### Material supplied
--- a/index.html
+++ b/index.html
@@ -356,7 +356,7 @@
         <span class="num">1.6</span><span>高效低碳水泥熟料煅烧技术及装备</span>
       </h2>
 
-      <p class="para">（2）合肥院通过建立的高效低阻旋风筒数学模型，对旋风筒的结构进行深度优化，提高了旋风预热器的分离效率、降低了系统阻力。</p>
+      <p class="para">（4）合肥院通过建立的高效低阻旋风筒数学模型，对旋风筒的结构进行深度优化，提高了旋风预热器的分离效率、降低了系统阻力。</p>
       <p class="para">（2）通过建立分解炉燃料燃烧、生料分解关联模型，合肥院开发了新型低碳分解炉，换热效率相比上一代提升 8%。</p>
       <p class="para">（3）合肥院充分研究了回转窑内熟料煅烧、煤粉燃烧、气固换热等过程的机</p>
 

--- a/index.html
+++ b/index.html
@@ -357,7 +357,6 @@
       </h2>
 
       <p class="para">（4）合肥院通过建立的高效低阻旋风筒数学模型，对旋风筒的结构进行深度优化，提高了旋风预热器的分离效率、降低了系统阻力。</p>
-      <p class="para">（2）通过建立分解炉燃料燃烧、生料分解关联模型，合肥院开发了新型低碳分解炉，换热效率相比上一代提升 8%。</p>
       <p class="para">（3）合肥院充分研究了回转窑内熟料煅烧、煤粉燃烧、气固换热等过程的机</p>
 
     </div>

---

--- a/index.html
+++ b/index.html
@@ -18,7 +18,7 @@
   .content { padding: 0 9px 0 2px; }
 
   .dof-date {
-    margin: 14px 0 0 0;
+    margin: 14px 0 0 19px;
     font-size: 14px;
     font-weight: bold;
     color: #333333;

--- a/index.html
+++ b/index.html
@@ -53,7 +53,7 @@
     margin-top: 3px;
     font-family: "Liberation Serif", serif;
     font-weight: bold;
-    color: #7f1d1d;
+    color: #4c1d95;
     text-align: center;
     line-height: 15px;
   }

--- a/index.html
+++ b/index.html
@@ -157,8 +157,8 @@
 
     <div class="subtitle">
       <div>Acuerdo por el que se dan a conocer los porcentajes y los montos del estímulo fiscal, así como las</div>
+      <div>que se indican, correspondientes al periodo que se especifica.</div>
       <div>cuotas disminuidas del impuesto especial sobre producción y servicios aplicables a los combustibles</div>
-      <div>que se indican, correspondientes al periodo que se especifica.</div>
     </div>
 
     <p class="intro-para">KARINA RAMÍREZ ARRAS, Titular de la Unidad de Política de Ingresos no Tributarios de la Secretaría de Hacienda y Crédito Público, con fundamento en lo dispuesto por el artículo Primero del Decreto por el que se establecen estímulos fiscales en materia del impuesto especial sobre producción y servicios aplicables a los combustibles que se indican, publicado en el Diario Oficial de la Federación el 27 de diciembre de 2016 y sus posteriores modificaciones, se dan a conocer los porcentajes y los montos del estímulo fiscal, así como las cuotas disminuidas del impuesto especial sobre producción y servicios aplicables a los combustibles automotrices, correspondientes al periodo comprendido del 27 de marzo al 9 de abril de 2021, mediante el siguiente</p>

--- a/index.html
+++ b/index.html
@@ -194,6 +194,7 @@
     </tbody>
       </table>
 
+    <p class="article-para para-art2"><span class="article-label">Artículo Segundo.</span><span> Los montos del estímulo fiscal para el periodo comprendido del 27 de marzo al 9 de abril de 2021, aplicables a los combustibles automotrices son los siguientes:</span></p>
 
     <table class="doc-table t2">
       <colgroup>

==

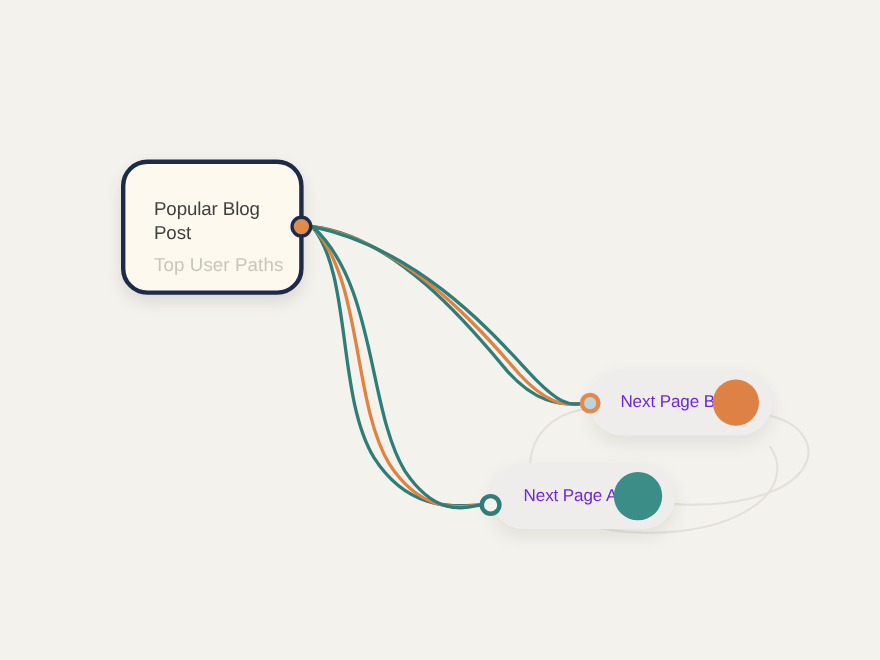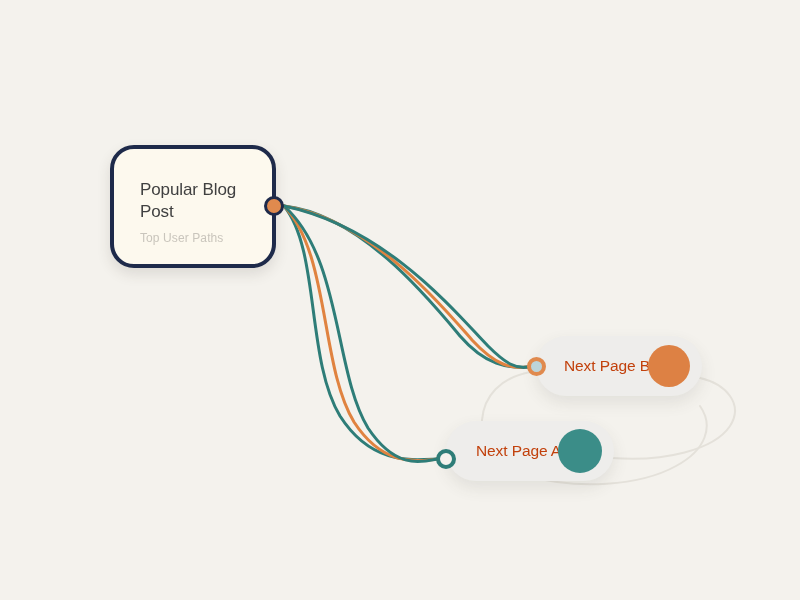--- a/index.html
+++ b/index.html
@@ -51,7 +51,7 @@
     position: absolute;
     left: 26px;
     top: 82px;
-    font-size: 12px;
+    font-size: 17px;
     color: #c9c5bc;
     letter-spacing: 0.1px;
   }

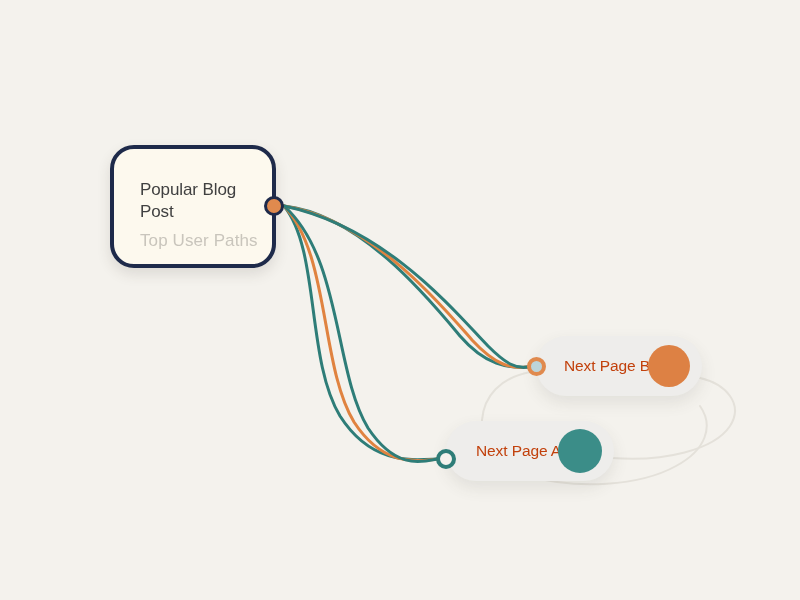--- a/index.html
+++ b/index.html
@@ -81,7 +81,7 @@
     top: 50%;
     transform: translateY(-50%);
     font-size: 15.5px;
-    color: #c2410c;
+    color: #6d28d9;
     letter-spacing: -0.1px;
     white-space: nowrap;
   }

### Task goal
From the entries above, work out how many lines include "fiscal"; the number is the only answer wanted.

### Exercise output
3